Re: enhance the efficiency of migrating particularly large tables

From: David Zhang <david(dot)zhang(at)highgo(dot)ca>
To: David Rowley <dgrowleyml(at)gmail(dot)com>
Cc: Pgsql Hackers <pgsql-hackers(at)lists(dot)postgresql(dot)org>
Subject: Re: enhance the efficiency of migrating particularly large tables
Date: 2024-05-02 21:33:41
Message-ID: 42e054f6-c1f5-41fe-8682-c6f1d221f8f8@highgo.ca
Views: Raw Message | Whole Thread | Download mbox | Resend email
Thread:
Lists: pgsql-hackers

Thanks a lot David Rowley for your suggestion in details.

On 2024-04-08 3:23 p.m., David Rowley wrote:
> On Tue, 9 Apr 2024 at 09:52, David Zhang<david(dot)zhang(at)highgo(dot)ca> wrote:
> Finding the exact ctid seems overkill for what you need.

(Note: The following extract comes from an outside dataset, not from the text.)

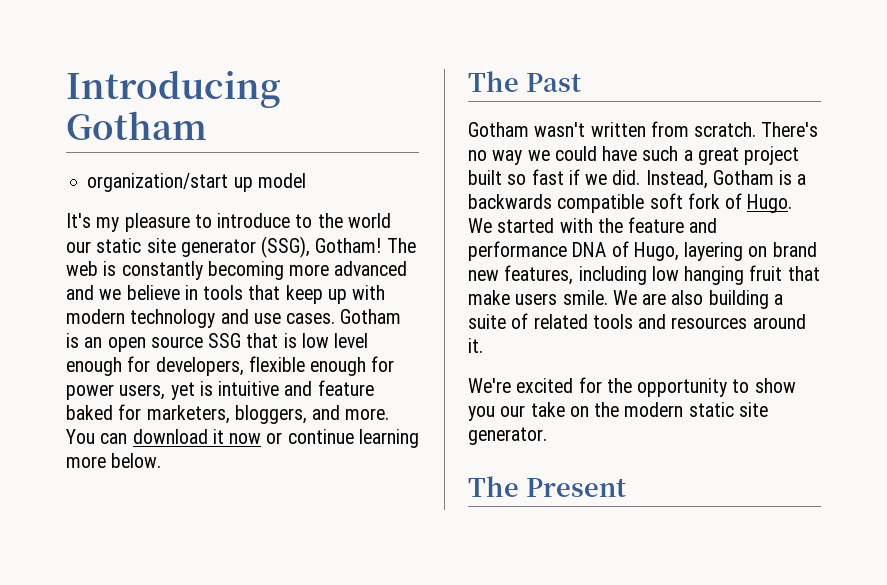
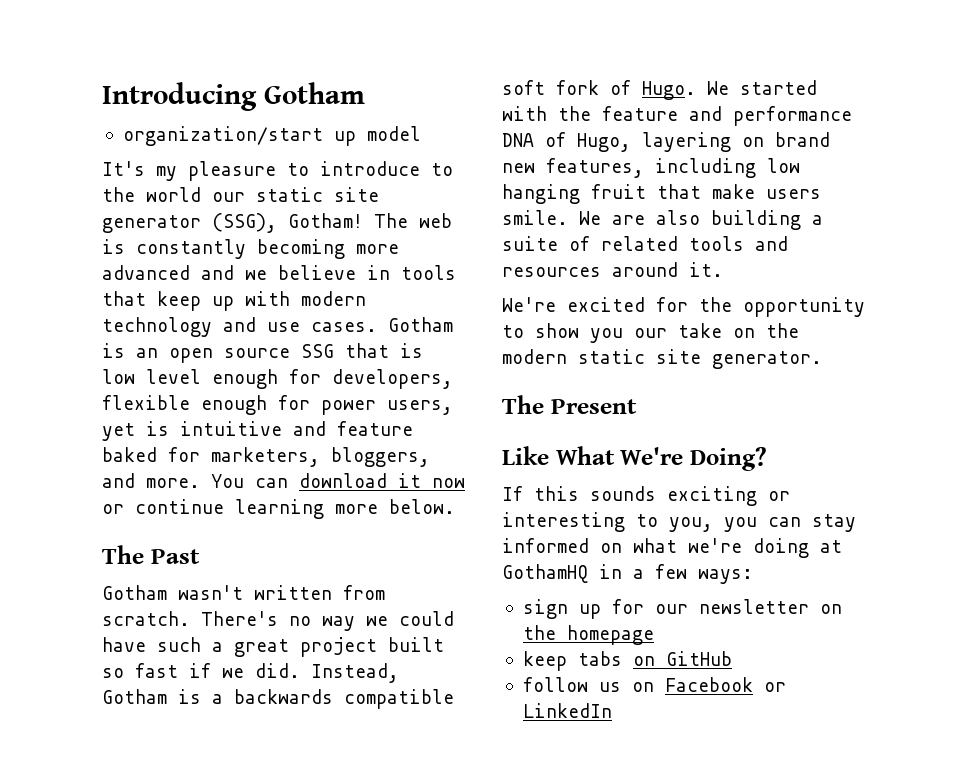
(626, 487) none -> [502,446,767,471] [502,486,790,506] [502,512,856,532] [502,538,842,558] [502,564,753,584] [522,599,842,619] [522,625,654,645] [522,651,732,671] [522,677,786,692] [522,703,612,718] // Like What We're Doing? // If this sounds exciting or interesting to you, you can stay informed on what we're doing at GothamHQ in a few ways: // sign up for our newsletter on the homepage // keep tabs on GitHub // follow us on Facebook or LinkedIn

Why you
> could just find the maximum block with:
>
> N = pg_relation_size('name_of_your_table'::regclass) /
> current_Setting('block_size')::int;
>
> and do WHERE ctid < '(N,1)';
We experienced this approach using pg_relation_size and tried to compare
the performance. Below are some simple timing results for 100 million
records in a table:

Using system function max():
SELECT max(ctid) from t;
Time: 2126.680 ms (00:02.127)

Using pg_relation_size and where condition:
SELECT pg_relation_size('t'::regclass) / current_setting('block_size')::int;
Time: 0.561 ms

Using the experimental function introduced in previous patch:
SELECT ctid from get_ctid('t', 1);
Time: 0.452 ms

Delete about 1/3 records from the end of the table:
SELECT max(ctid) from t;
Time: 1552.975 ms (00:01.553)

SELECT pg_relation_size('t'::regclass) / current_setting('block_size')::int;
Time: 0.533 m
But before vacuum, pg_relation_size always return the same value as
before and this relation_size may not be so accurate.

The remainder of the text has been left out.